Detection strategies should focus on both application behavior and filesystem integrity. Security teams should monitor application logs for unusual programmatic calls to the vite-plus bindings. Inputs containing encoded or plaintext traversal sequences, such as ../ or %2e%2e%2f, indicate potential exploitation attempts.
File integrity monitoring (FIM) solutions can detect the secondary artifacts of exploitation. Analysts should configure alerts for unexpected directory creation, deletion, or file writes originating from the Node.js process. Suspicious activity targeting sensitive system directories or binary paths outside the expected VP_HOME environment requires immediate investigation.
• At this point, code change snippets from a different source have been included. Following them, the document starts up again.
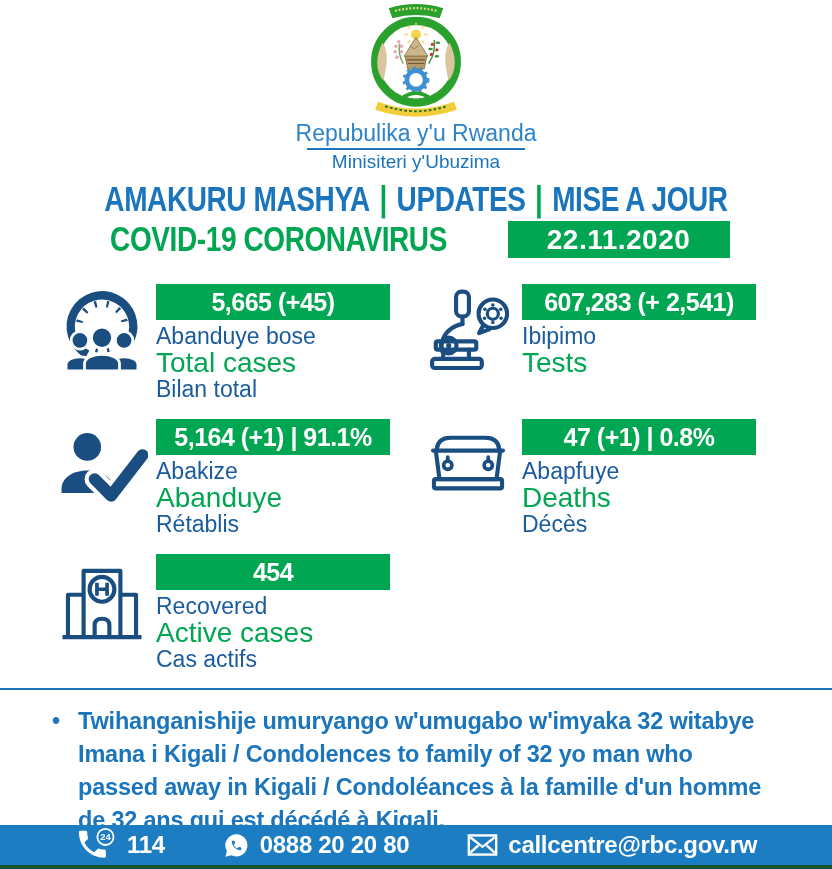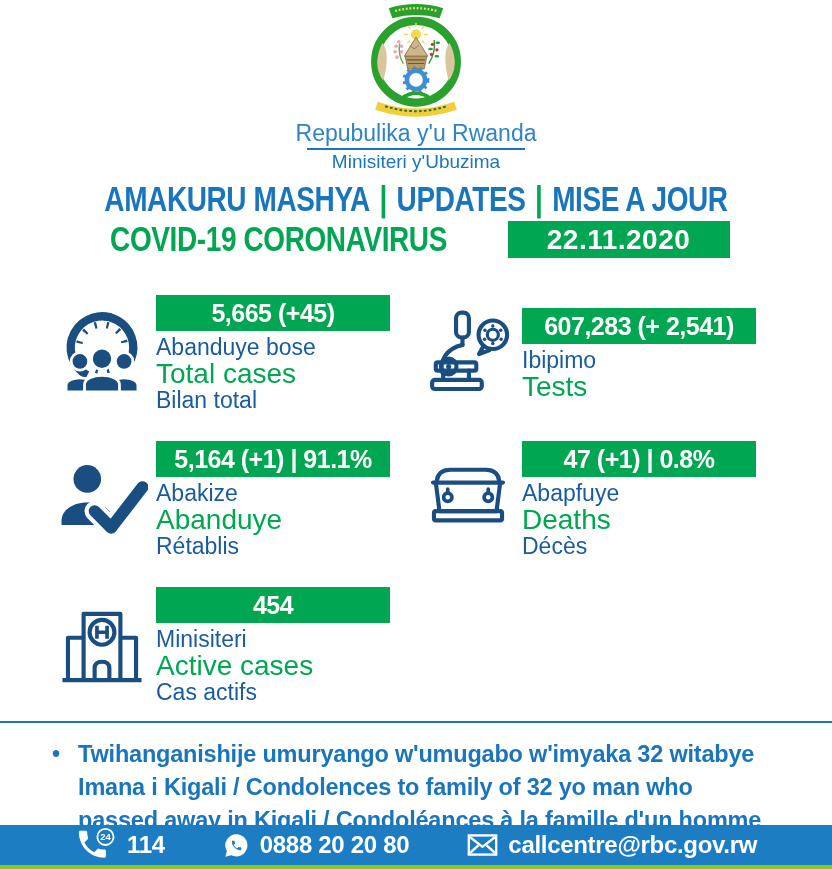--- a/index.html
+++ b/index.html
@@ -49,7 +49,7 @@
     column-gap:14px; row-gap:17px;
     margin:26px 0 0 56px;
   }
-  .card { display:flex; align-items:center;margin-top:11px; }
+  .card { display:flex; align-items:flex-start; }
   .card-icon { width:92px; height:96px; flex:0 0 92px; margin-right:8px; margin-top:2px; }
   .card-icon svg { width:100%; height:100%; }
   .card-body { display:flex; flex-direction:column; }

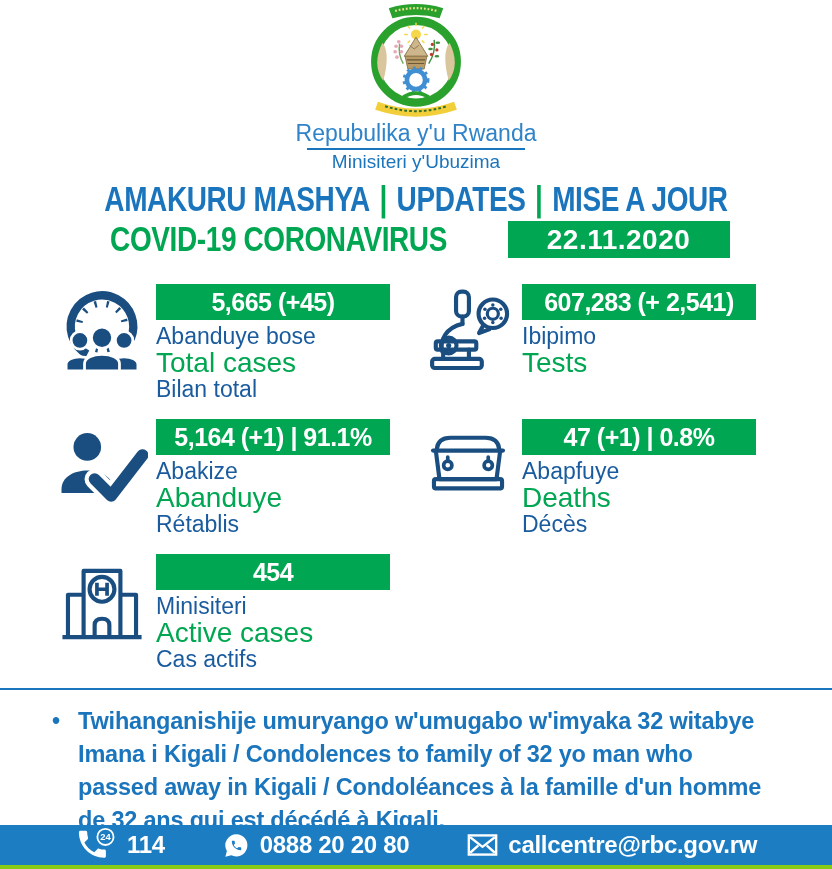--- a/index.html
+++ b/index.html
@@ -267,7 +267,7 @@
       </div>
       <div class="card-body">
         <div class="value-box">454</div>
-        <div class="label-rw">Minisiteri</div>
+        <div class="label-rw">Recovered</div>
         <div class="label-en">Active cases</div>
         <div class="label-fr">Cas actifs</div>
       </div>

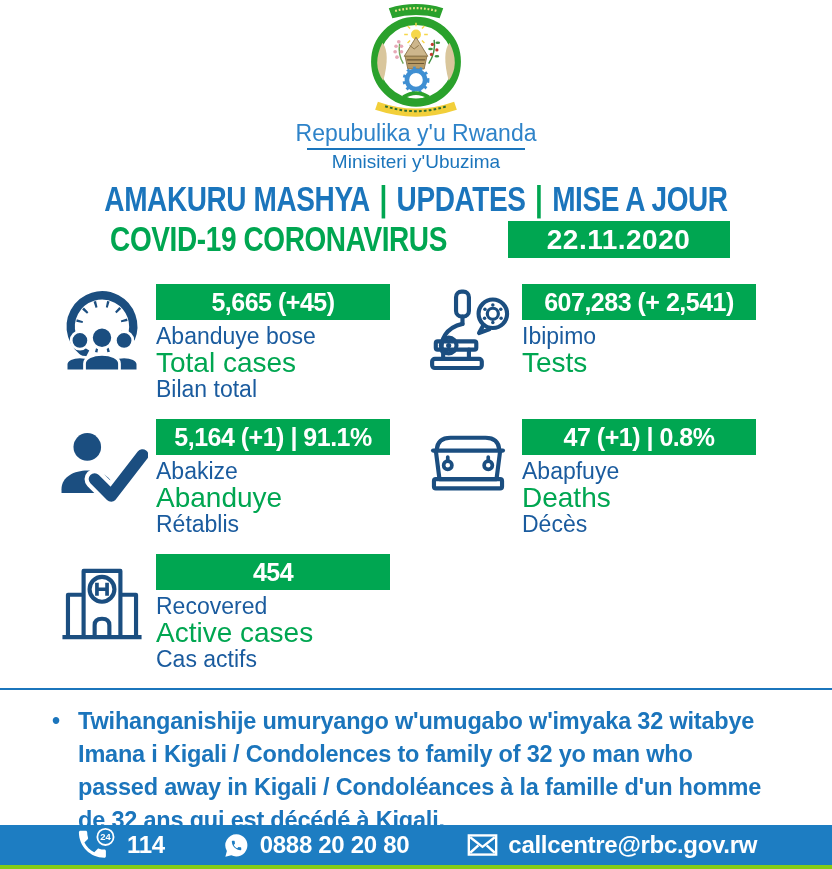--- a/index.html
+++ b/index.html
@@ -78,7 +78,7 @@
     position:absolute; left:0; right:0; bottom:0;
     height:44px;
     background:#1d7dc2;
-    border-bottom:4px solid #84cc16;
+    border-bottom:4px solid #14532d;
     display:flex; align-items:center; justify-content:center;
     gap:58px;
   }

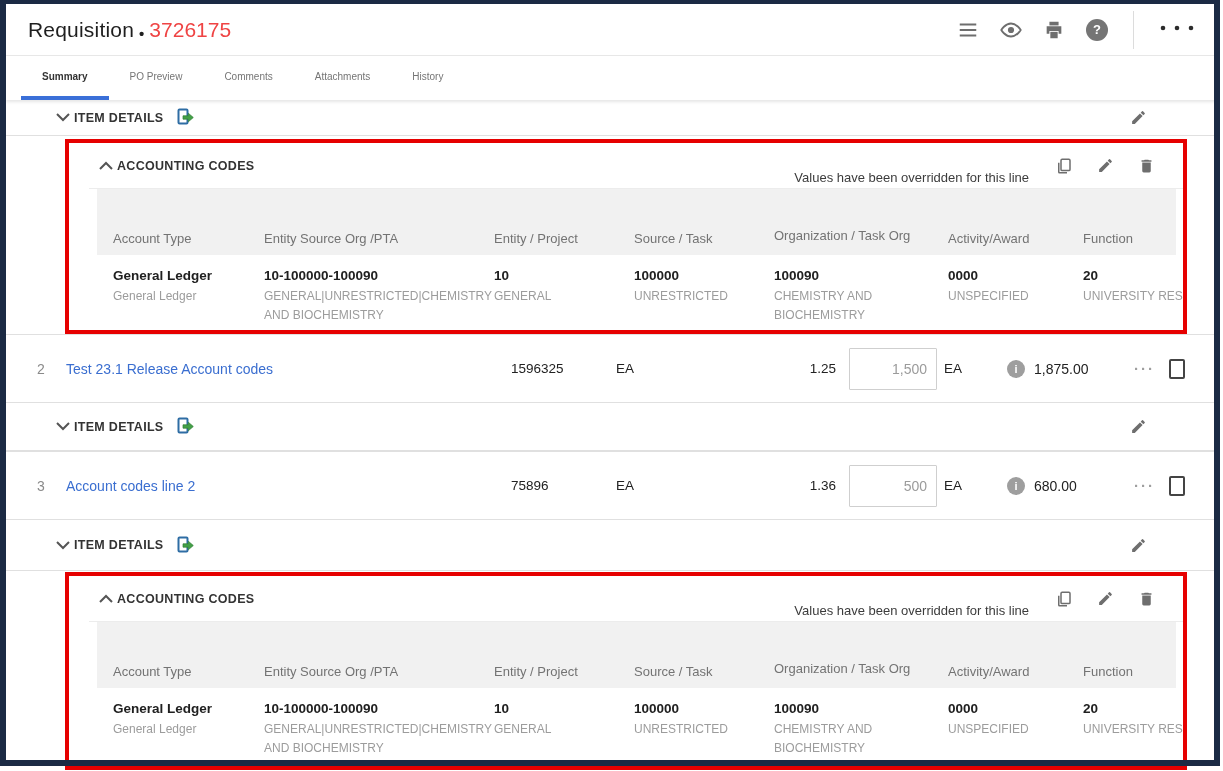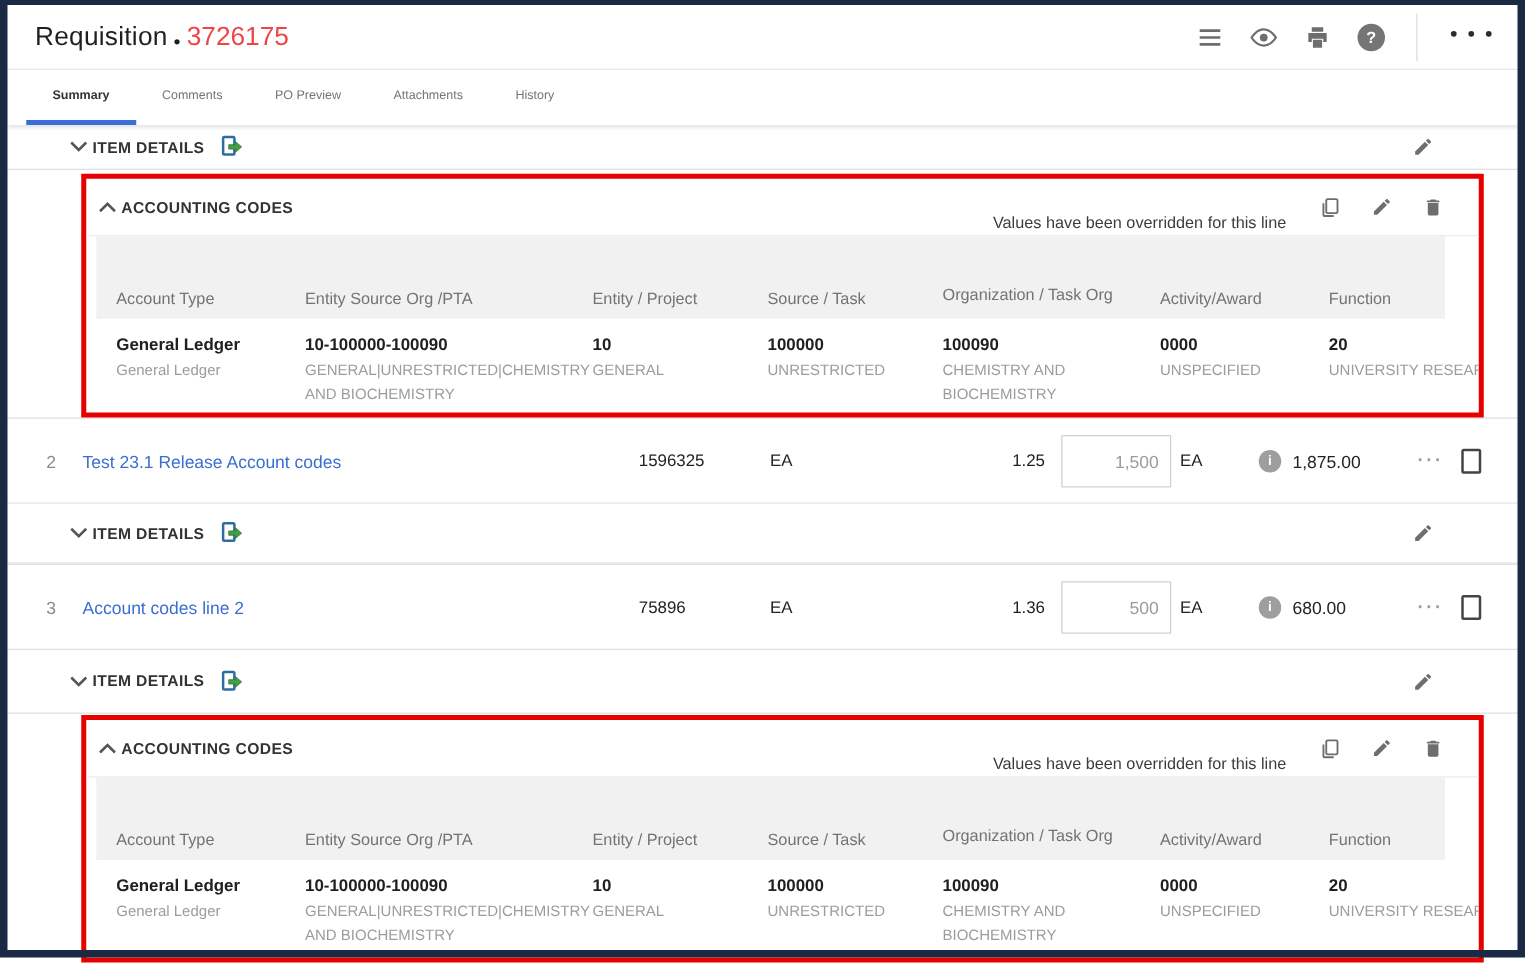--- a/index.html
+++ b/index.html
@@ -133,8 +133,8 @@
 
   <nav class="tabs">
     <div class="tab active">Summary</div>
+    <div class="tab">PO Preview</div>
     <div class="tab">Comments</div>
-    <div class="tab">PO Preview</div>
     <div class="tab">Attachments</div>
     <div class="tab">History</div>
   </nav>

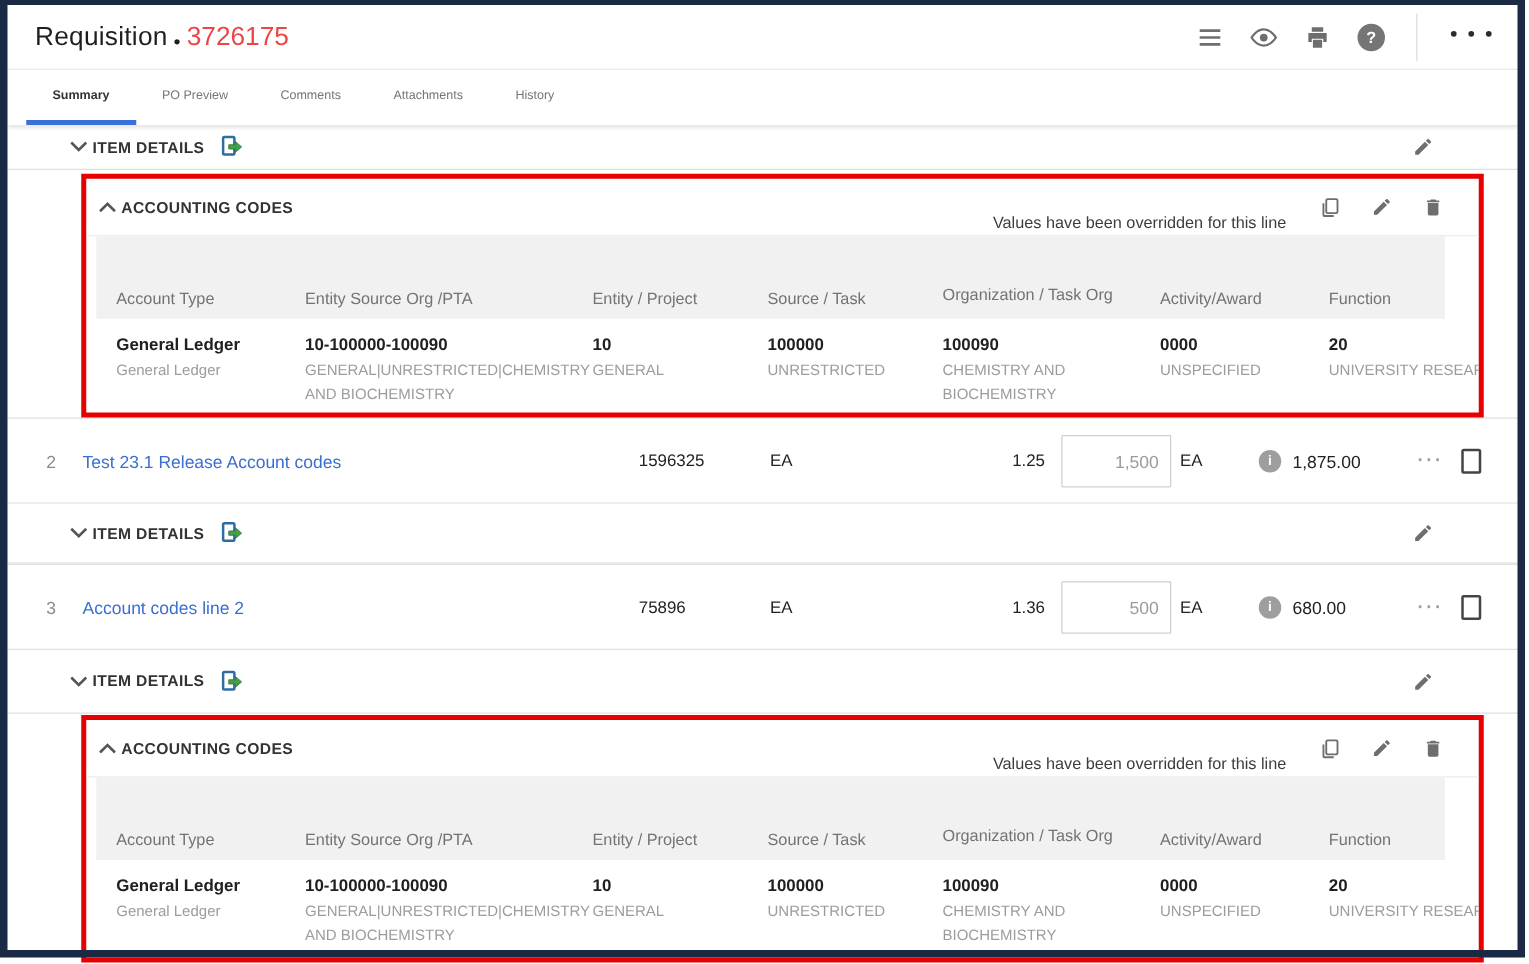--- a/index.html
+++ b/index.html
@@ -49,7 +49,7 @@
 
   
   .acct-section { position:relative; z-index:30; margin-left:59px; width:1122px;
-                  border:4px solid #e60000; background:#fff; overflow:hidden; }
+                  border:4px solid #e60000; background:#fff; overflow:hidden;padding-left:20px; }
   .acct-s1 { margin-top:3px; height:195px; }
   .acct-s2 { margin-top:1px; height:198px; }
   .acct-header { height:46px; display:flex; align-items:center; padding:0 28px 0 8px; border-bottom:1px solid #ececec; }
CVSS:4.0/AV:L/AC:L/AT:N/PR:N/UI:N/VC:N/VI:H/VA:H/SC:N/SI:H/SA:H| Product | Affected Versions | Fixed Version |
|---|---|---|
vite-plus voidzero-dev | >= 0, < 0.1.17 | 0.1.17 |
| Attribute | Detail |
|---|---|
| Vulnerability ID | GHSA-33R3-4WHC-44C2 |
| CWE ID | CWE-22 |
| CVSS v4.0 Score | 8.6 |
| Attack Vector | Local |
| Impact | High Integrity, High Availability |
| Exploit Status | PoC Available |
| Affected Component | vite-plus/binding |
The software uses external input to construct a pathname that is intended to identify a file or directory that is located underneath a restricted parent directory, but the software does not properly neutralize special elements within the pathname that can cause the pathname to resolve to a location that is outside of the restricted directory.